Work to complete → Extract, from the records beneath this instruction, each line that contains the word "right".

⟨

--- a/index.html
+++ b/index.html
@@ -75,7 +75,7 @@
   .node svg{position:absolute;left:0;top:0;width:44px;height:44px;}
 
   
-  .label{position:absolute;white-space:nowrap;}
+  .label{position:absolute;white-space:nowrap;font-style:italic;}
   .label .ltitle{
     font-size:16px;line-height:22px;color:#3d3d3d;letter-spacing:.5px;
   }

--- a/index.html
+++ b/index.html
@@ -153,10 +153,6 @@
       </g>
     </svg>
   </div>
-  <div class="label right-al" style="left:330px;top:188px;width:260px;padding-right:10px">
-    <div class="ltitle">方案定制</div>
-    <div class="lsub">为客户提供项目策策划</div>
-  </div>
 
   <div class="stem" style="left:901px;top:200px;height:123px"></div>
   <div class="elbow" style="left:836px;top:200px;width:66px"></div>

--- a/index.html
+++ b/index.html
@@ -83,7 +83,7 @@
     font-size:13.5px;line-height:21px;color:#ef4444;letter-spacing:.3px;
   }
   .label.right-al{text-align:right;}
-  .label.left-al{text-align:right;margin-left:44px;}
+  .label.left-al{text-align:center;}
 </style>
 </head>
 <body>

⟩
⟨

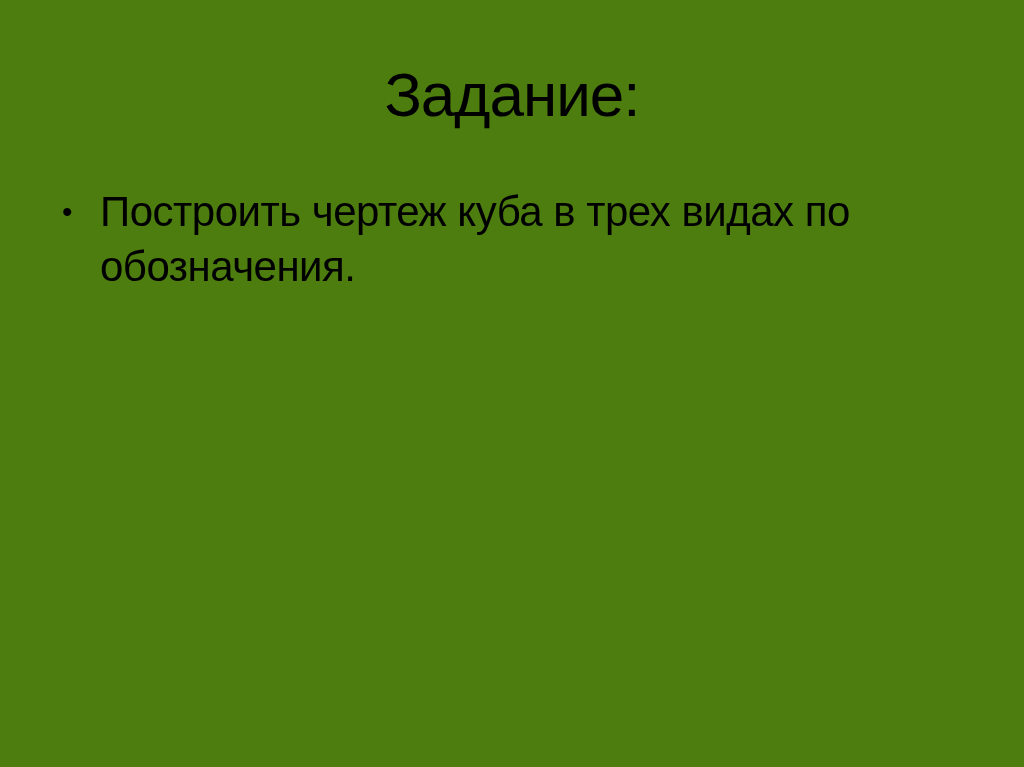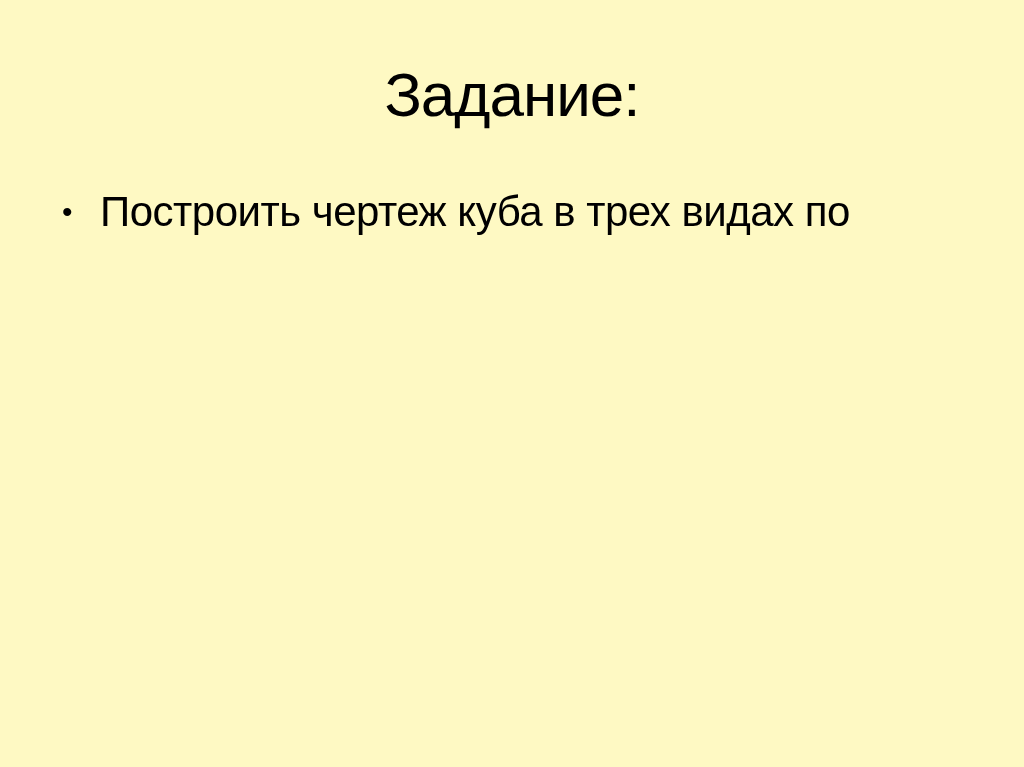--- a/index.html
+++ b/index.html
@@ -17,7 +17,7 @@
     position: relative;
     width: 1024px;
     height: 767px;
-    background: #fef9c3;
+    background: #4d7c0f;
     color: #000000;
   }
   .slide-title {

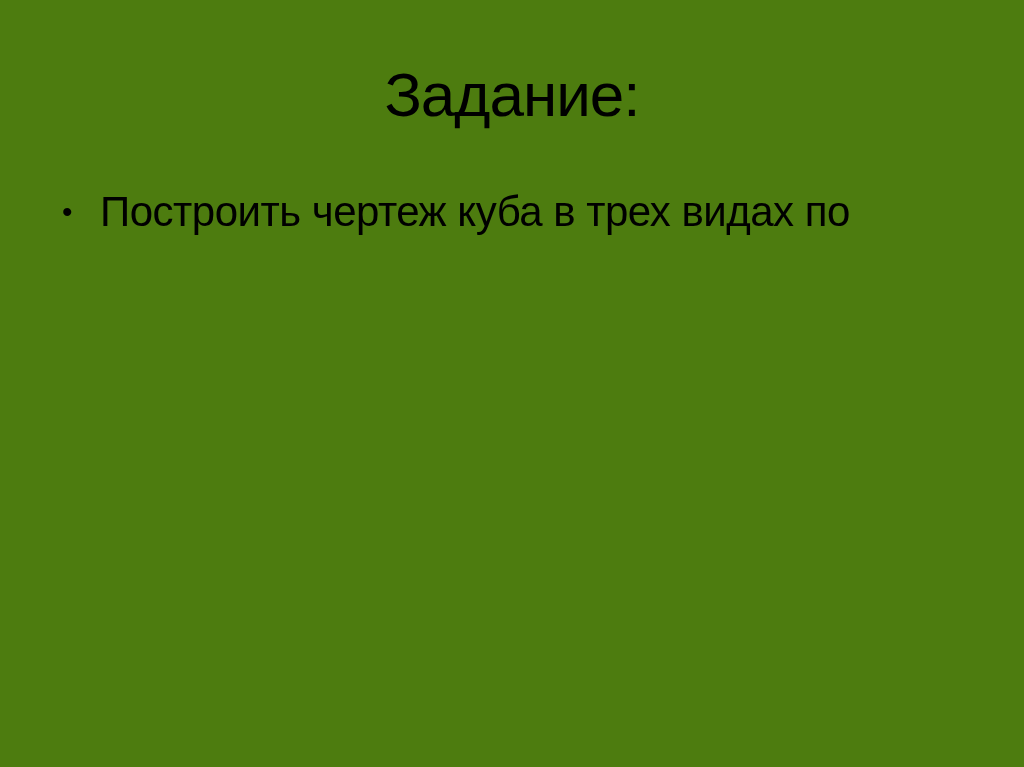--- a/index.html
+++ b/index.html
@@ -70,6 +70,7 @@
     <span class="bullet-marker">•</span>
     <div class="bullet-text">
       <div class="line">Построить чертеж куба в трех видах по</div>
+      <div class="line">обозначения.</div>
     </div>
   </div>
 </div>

⟩

Response to the task →
-  <div class="label right-al" style="left:330px;top:188px;width:260px;padding-right:10px">
   .label.right-al{text-align:right;}
-  .label.left-al{text-align:right;margin-left:44px;}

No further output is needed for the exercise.